[The input]
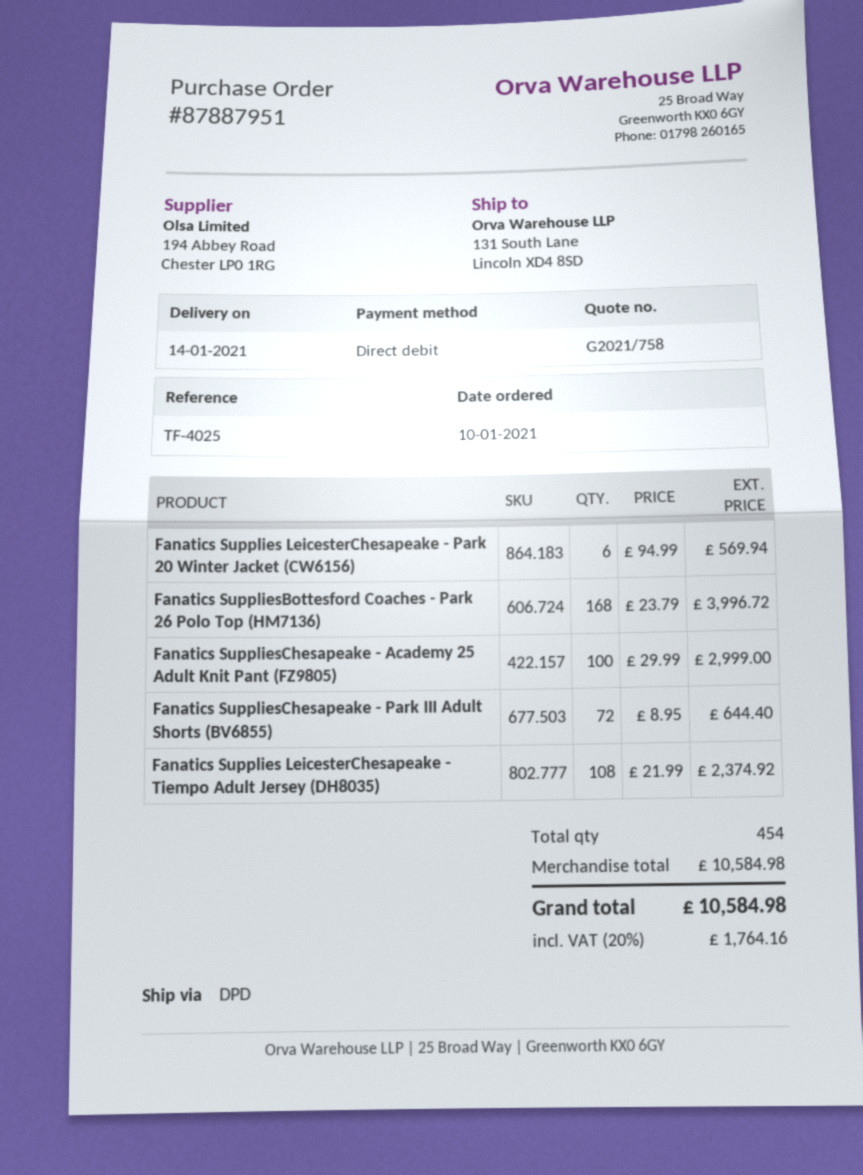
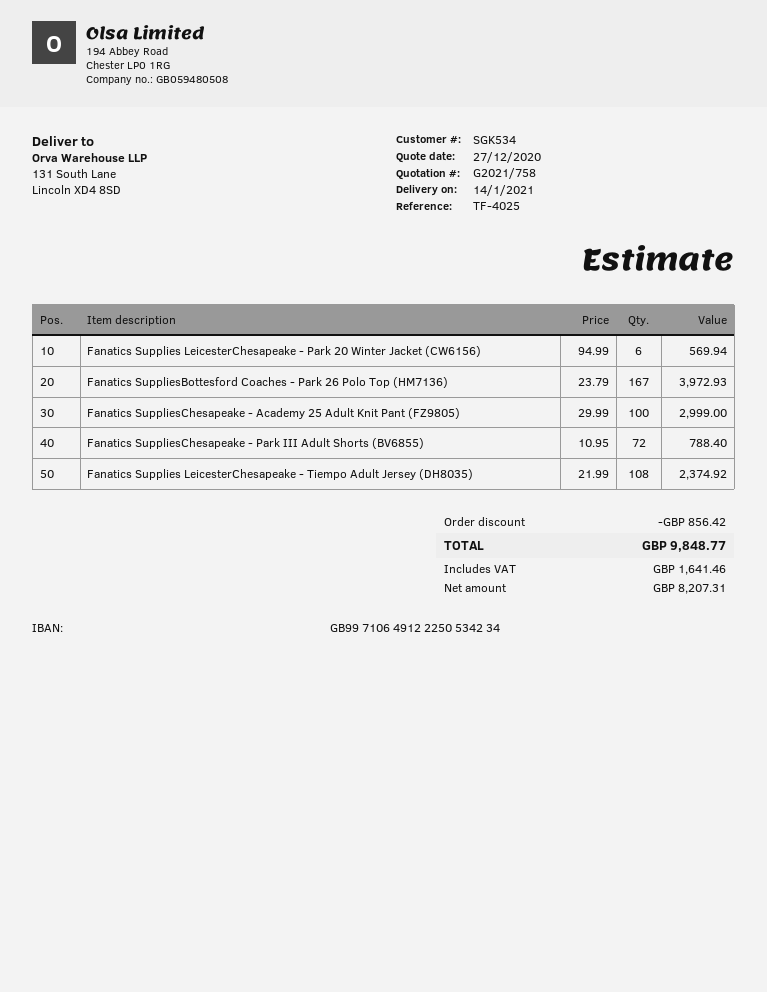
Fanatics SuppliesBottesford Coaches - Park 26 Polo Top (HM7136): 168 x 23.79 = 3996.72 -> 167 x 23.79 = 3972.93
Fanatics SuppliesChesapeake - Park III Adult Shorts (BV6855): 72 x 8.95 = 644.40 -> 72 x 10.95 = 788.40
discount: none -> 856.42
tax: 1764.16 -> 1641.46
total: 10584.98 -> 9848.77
[/The input]
[The input]
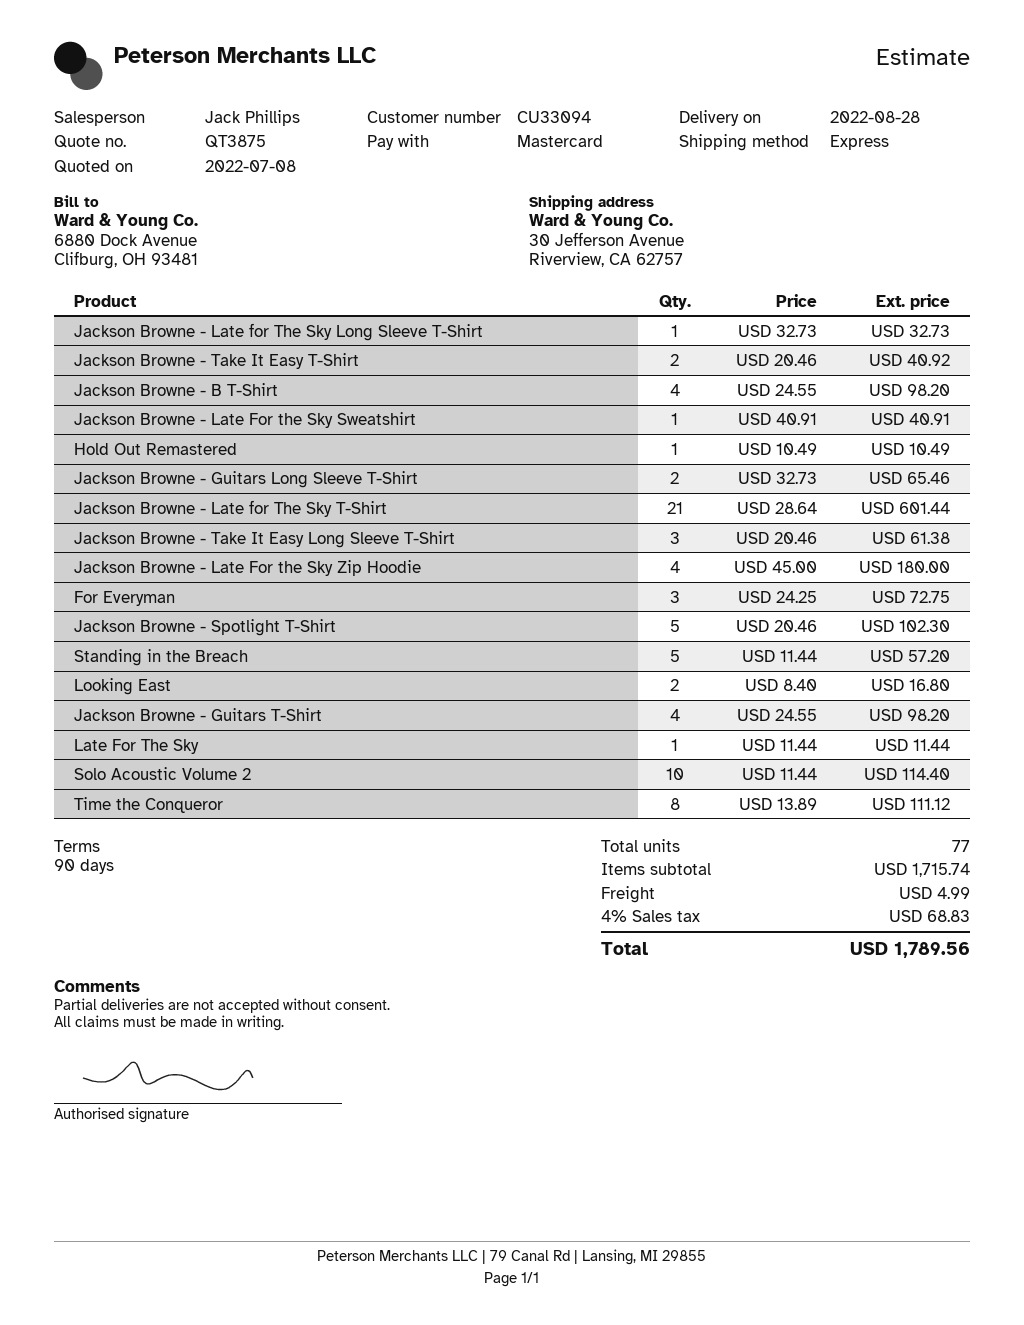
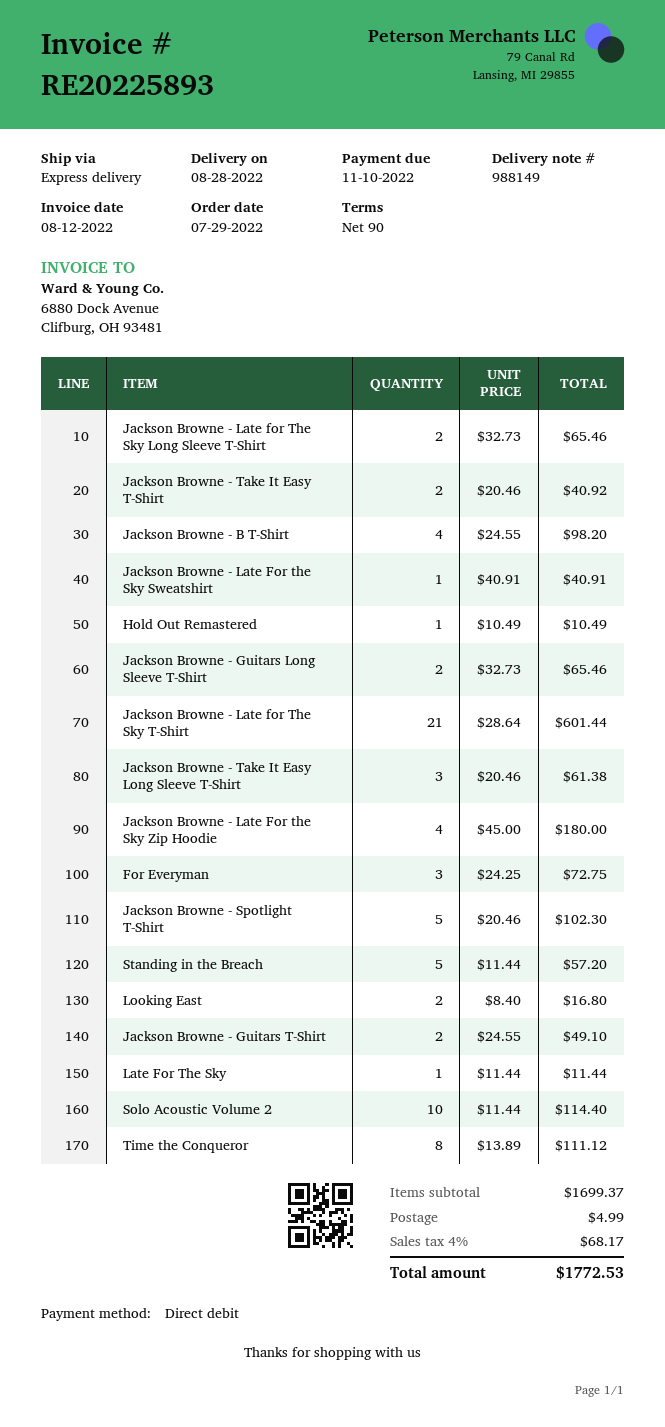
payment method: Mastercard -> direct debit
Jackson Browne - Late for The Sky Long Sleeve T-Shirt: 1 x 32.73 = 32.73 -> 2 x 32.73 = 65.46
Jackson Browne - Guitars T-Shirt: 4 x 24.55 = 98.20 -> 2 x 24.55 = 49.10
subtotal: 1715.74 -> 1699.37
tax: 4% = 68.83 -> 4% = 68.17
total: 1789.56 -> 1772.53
[/The input]
Exercise aim:
Gather each line in the data that holds the string "Jackson".

Answer below:
Jackson Browne - Late for The Sky Long Sleeve T-Shirt: 1 x 32.73 = 32.73 -> 2 x 32.73 = 65.46
Jackson Browne - Guitars T-Shirt: 4 x 24.55 = 98.20 -> 2 x 24.55 = 49.10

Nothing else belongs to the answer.